[nSLUG] XEN & Heartbeat

Ian Campbell ian at slu.ms
Thu Jun 4 04:02:55 ADT 2009

On Wed, Jun 03, 2009 at 04:59:59PM -0700, Michael Crawford wrote:
> On Wed, Jun 3, 2009 at 4:27 PM, Hatem Nassrat <hnassrat at gmail.com> wrote:
> > I have briefly looked at fault tolerance during my MACS at dalhousie
> > and I remember reading about systems which can even handle hardware
> > failures by having standby replicas of the hardware within the machine
> > itself.
> While it's quite likely an urban legend, it was said that one could
> fire a shotgun through a Tandem box without it going down.
> Tandem specialized in redundant, fault-tolerant hardware.  But they
> were also very expensive, so I don't think they're around anymore.

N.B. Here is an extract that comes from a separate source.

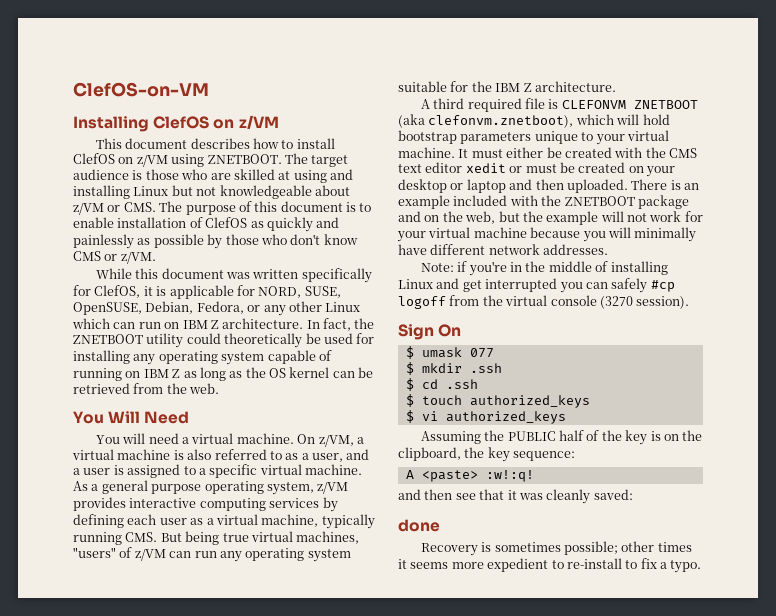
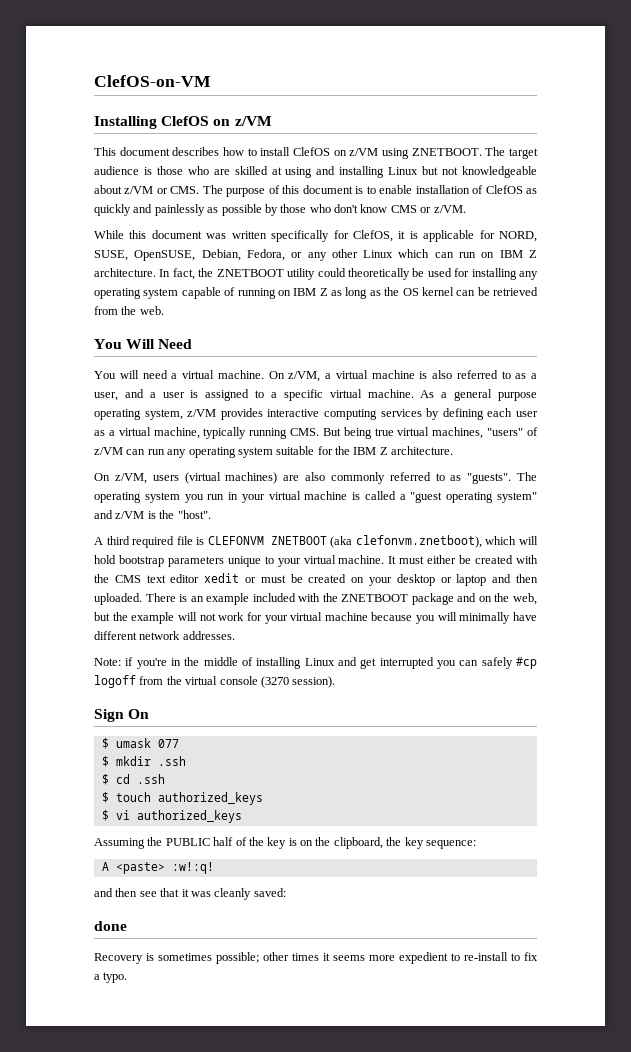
+ On z/VM, users (virtual machines) are also commonly referred to as "guests". The operating system you run in your virtual machine is called a "guest operating system" and z/VM is the "host".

In theory you can do that with a lot of the $$$$ Sun hardware.

For anyone still at Dal, torch/flame fits that bill. Their 'medium
iron' gear (and above) is meant to survive significant hardware
failures... in theory you can happily hotswap ram, cpus, etc. etc.
without any issue... although in practice you'll likely find yourself
restarting for a kernel patch or something.

That's not standyby though, that's routing around damage.

Anything running on the affected processor/ram will crash of course,
but the machine should stay up.